Cette pénalité fiscale fait peser un lourd fardeau sur les industries à forte intensité de R&D, qui sont à la pointe de l’innovation technologique.

Prenez les semi-conducteurs. Les subventions aux puces adoptées en 2022, associées à la flambée des prix des semi-conducteurs et aux pénuries en 2021, ont contribué à stimuler une augmentation des investissements dans l’industrie. Pourtant, le Congrès a négligé de fixer la pénalité R&D lors de la mise en place d’un ensemble de mesures pour soutenir les semi-conducteurs l’été dernier, laissant les États-Unis dans l’étrange position de subventionner et de pénaliser l’industrie.

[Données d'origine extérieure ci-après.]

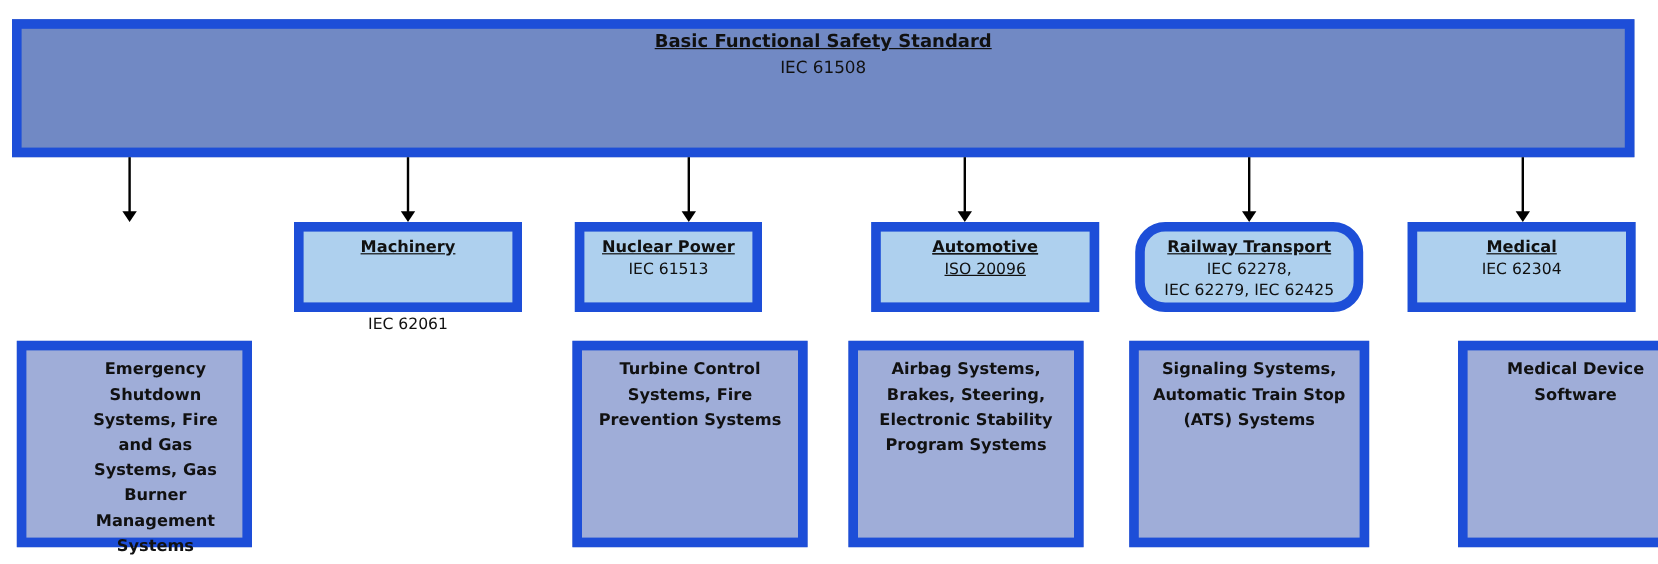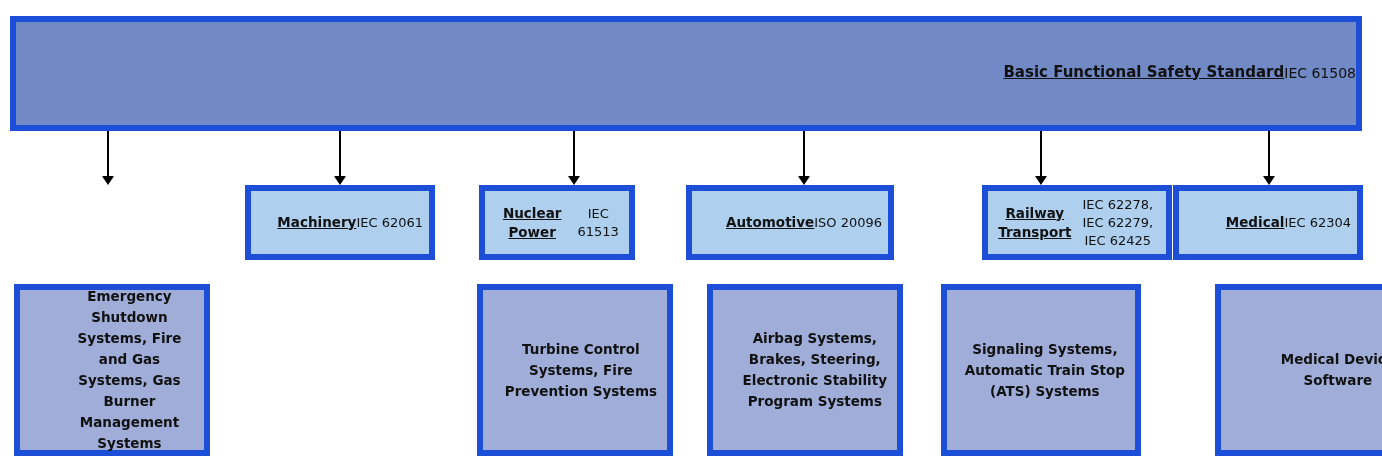"Basic Functional Safety Standard" .box { border: 6px solid #1d4ed8 -> 8px solid #1d4ed8; flex-direction: row -> column; justify-content: flex-end -> flex-start }
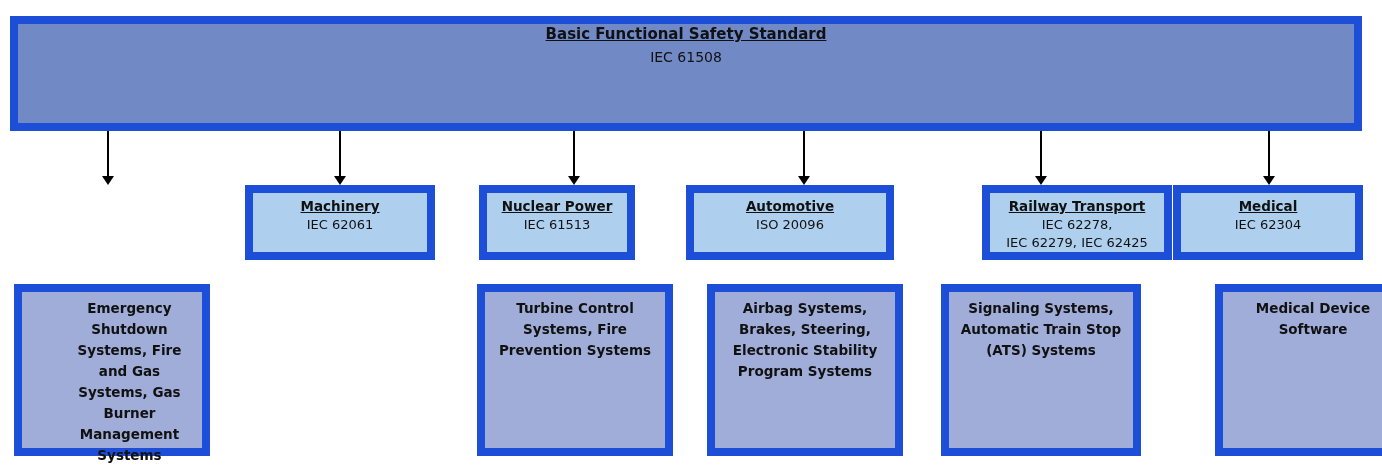"Machinery" div.box { gap: none -> 46px }
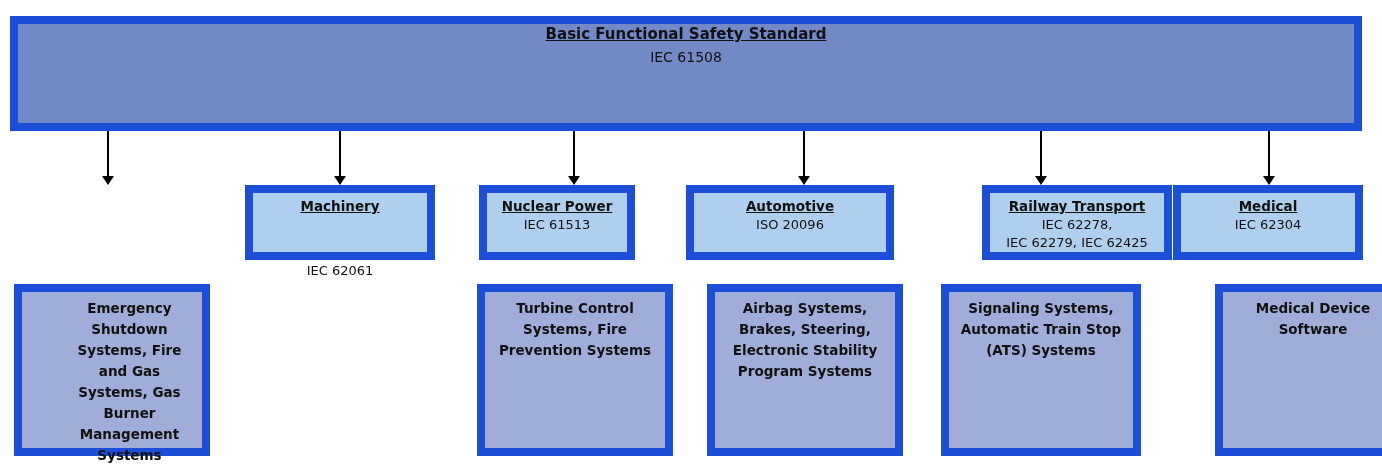"Automotive" div.box { left: 686px -> 726px; text-decoration: none -> underline; width: 208px -> 190px }
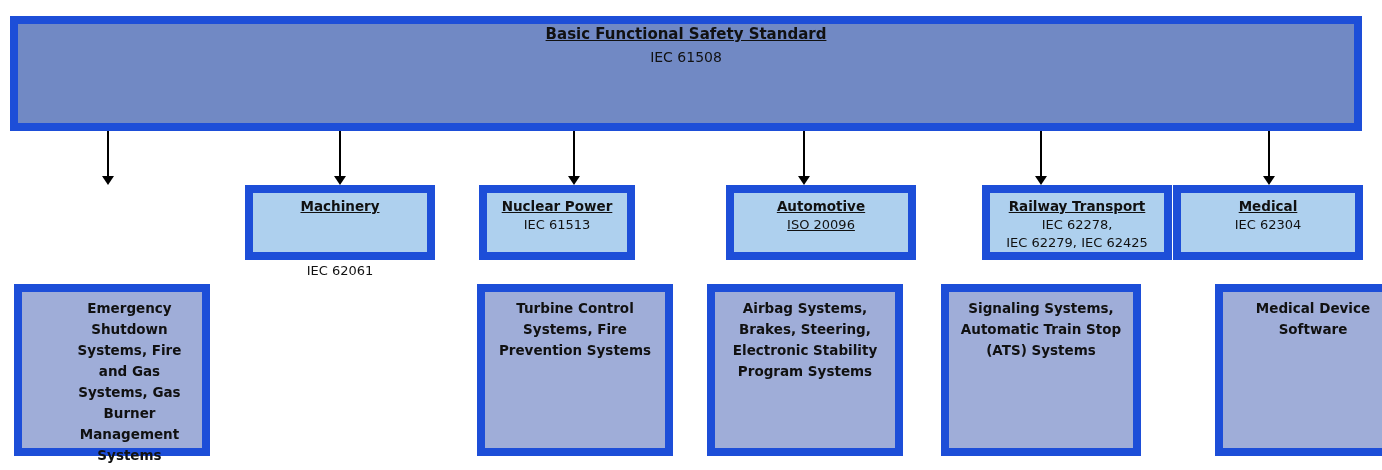"Railway Transport" div.box { border-radius: none -> 25px; left: 982px -> 946px }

De plus, les investissements en R&D ne sont pas également répartis entre les industries. Au lieu de cela, il est fortement concentré dans deux secteurs : la fabrication et l’information. Sur les 429 milliards de dollars de R&D nationale privée en 2019, la fabrication et l’information représentaient respectivement 248 milliards de dollars et 109 milliards de dollars, soit 83 % du total.

La R&D est encore plus concentrée dans des industries et sous-industries spécifiques au sein de ces secteurs. La fabrication de produits chimiques, la fabrication d’ordinateurs et d’électronique, l’édition de logiciels et la fabrication d’équipements de transport représentent plus de la moitié de la R&D financée et réalisée par le secteur privé aux États-Unis. Et la fabrication de semi-conducteurs et d’autres composants (une partie de l’industrie informatique et électronique) a dépensé à elle seule près de 32 $ milliards de R&D en 2019.

Bien que les licenciements dans le secteur technologique soient principalement attribuables aux récentes augmentations des taux d’intérêt destinées à réduire l’inflation, l’amortissement de la R&D les aggrave probablement. Cette disposition coûte environ 20 000 emplois équivalents temps plein dans l’ensemble de l’économie.

Revenir aux dépenses de R&D – par lesquelles les investissements sont immédiatement amortis – est logique. Pratiquement tous les pays du monde autorisent les entreprises à déduire le coût total de la R&D, et beaucoup la subventionnent fortement. La Chine, entre autres pays, le fait en utilisant une « super-déduction », permettant aux entreprises de déduire plus de 100 % de leurs coûts de R&D. En Chine, les entreprises peuvent déduire 175 % des dépenses de R&D. Les États-Unis sont la valeur aberrante ; il punit l’investissement en ne permettant pas aux entreprises de déduire ne serait-ce que 100 % des coûts de R&D.

Désavantager les entreprises américaines est déjà une erreur. Mais désavantager les entreprises américaines les plus innovantes est encore pire.

M. Muresianu est analyste des politiques à la Tax Foundation.